--- START ---
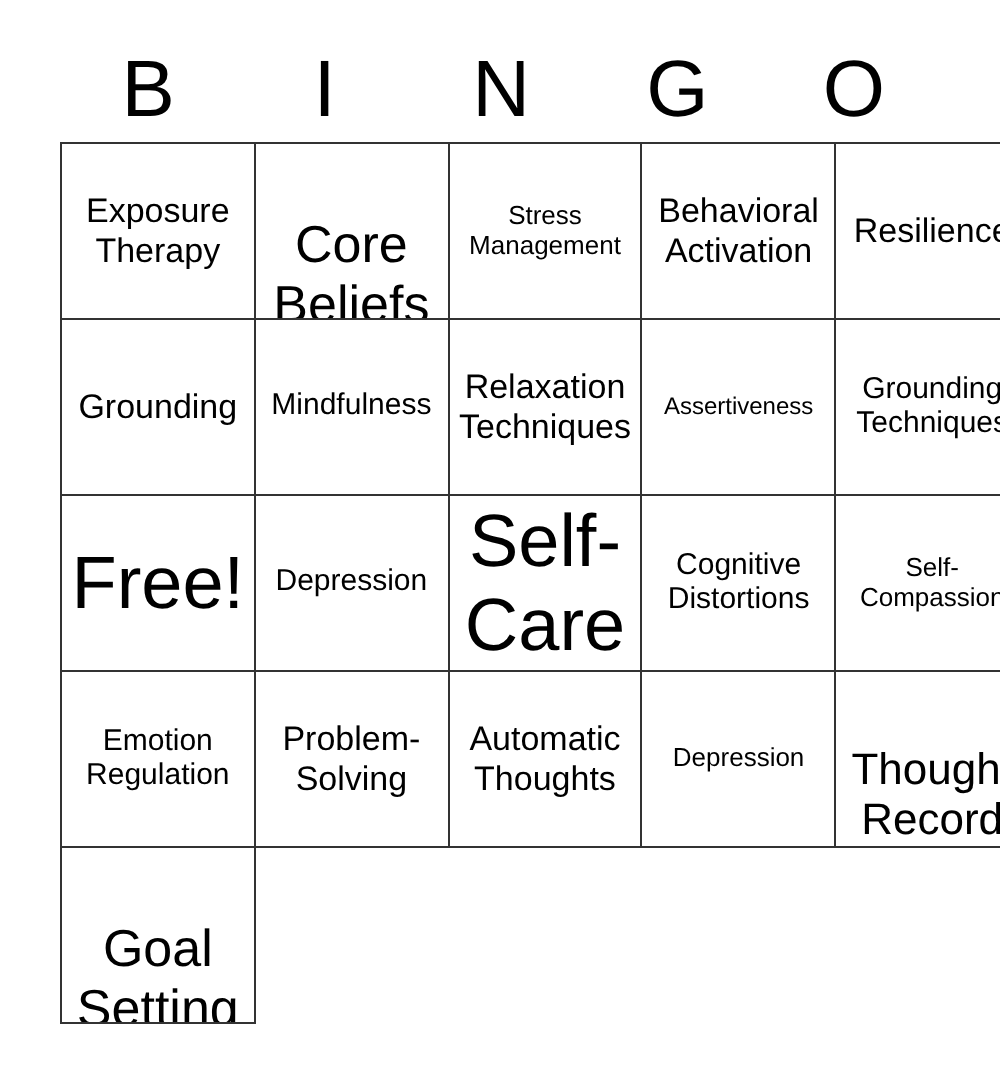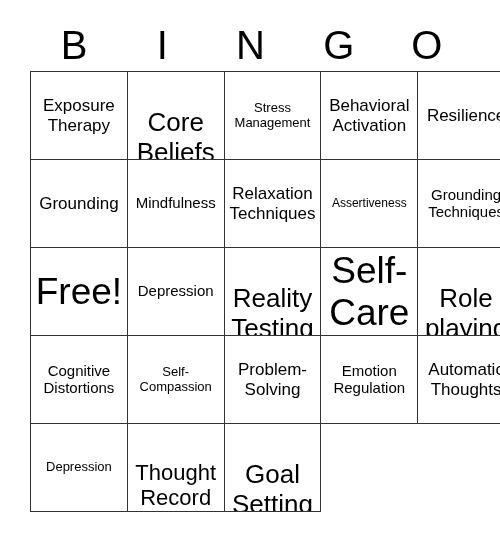"Reality" div.cell { html: <div> <span>Reality Testing</span> </div> -> none }
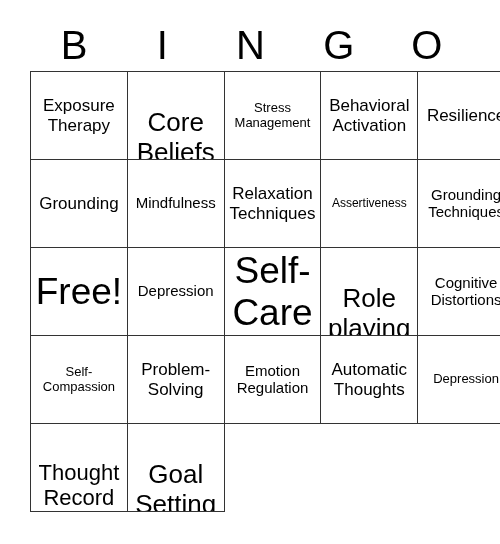"Role" div.cell { html: <div> <span>Role playing</span> </div> -> none }
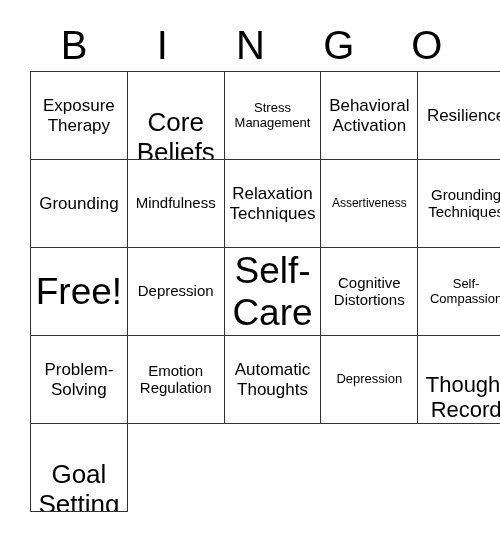"Problem-" div.cell { order: before "Emotion" -> after "Emotion" }
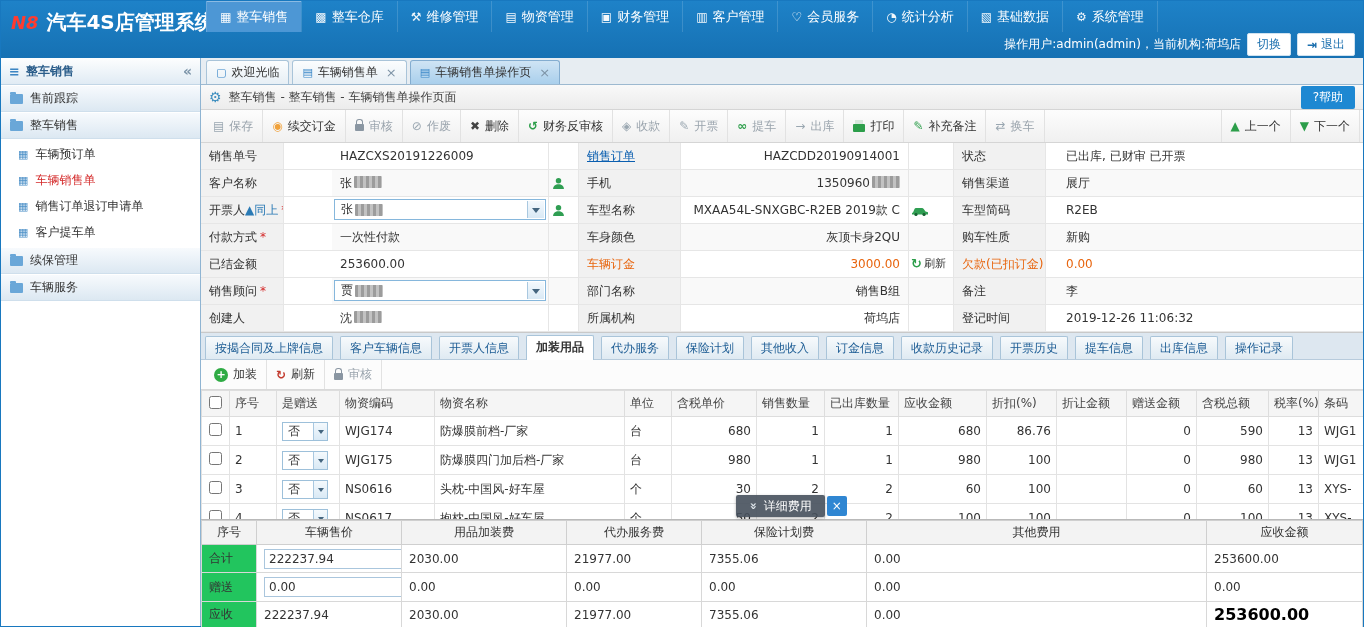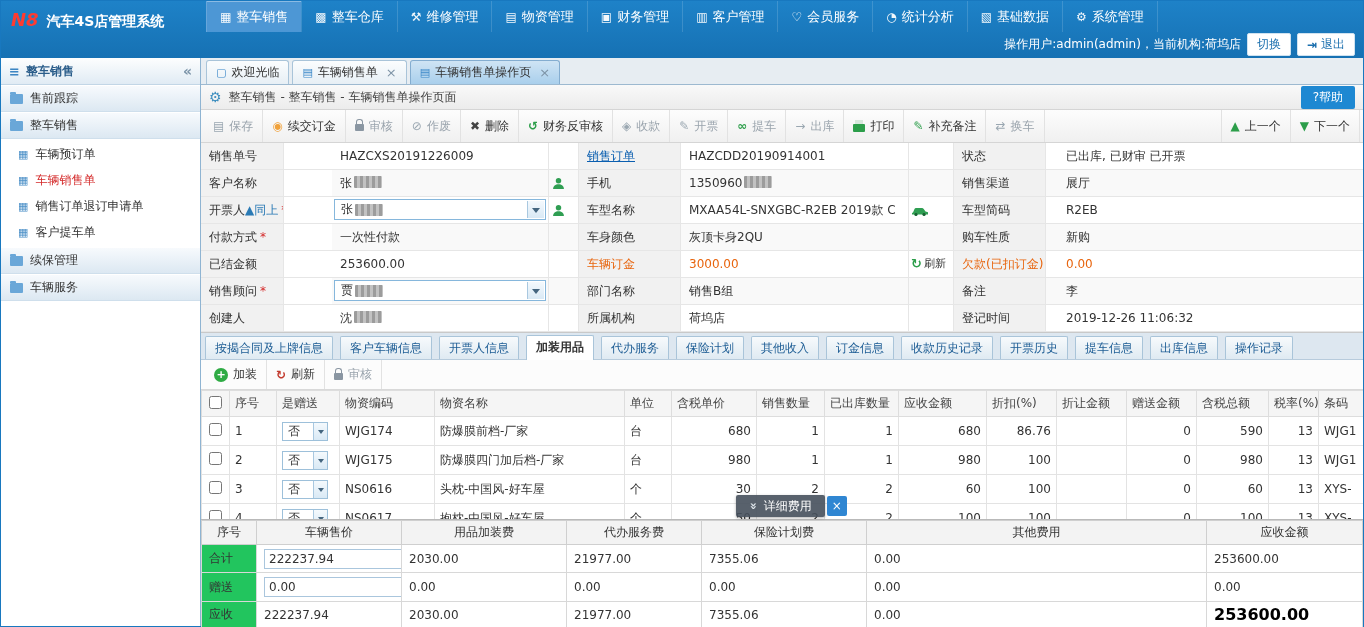"汽车4S店管理系统" .logo-title { font-size: 14px -> 20px }
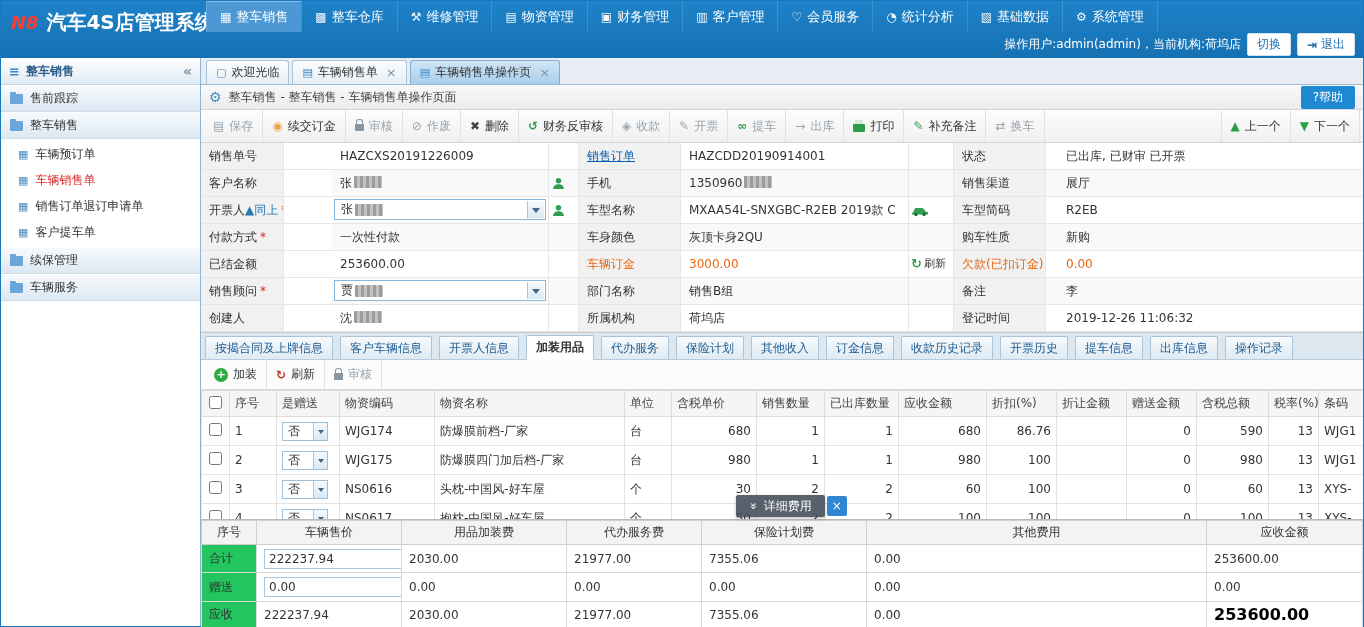"HAZCDD20190914001" .w-v2 { text-align: none -> right }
--- END ---
Your assignment: Set down all of the material word for word, but keep each picture out.

Result of this exercise:
"Reality" div.cell { html: <div> <span>Reality Testing</span> </div> -> none }
"Role" div.cell { html: <div> <span>Role playing</span> </div> -> none }
"Problem-" div.cell { order: before "Emotion" -> after "Emotion" }
"汽车4S店管理系统" .logo-title { font-size: 14px -> 20px }
"HAZCDD20190914001" .w-v2 { text-align: none -> right }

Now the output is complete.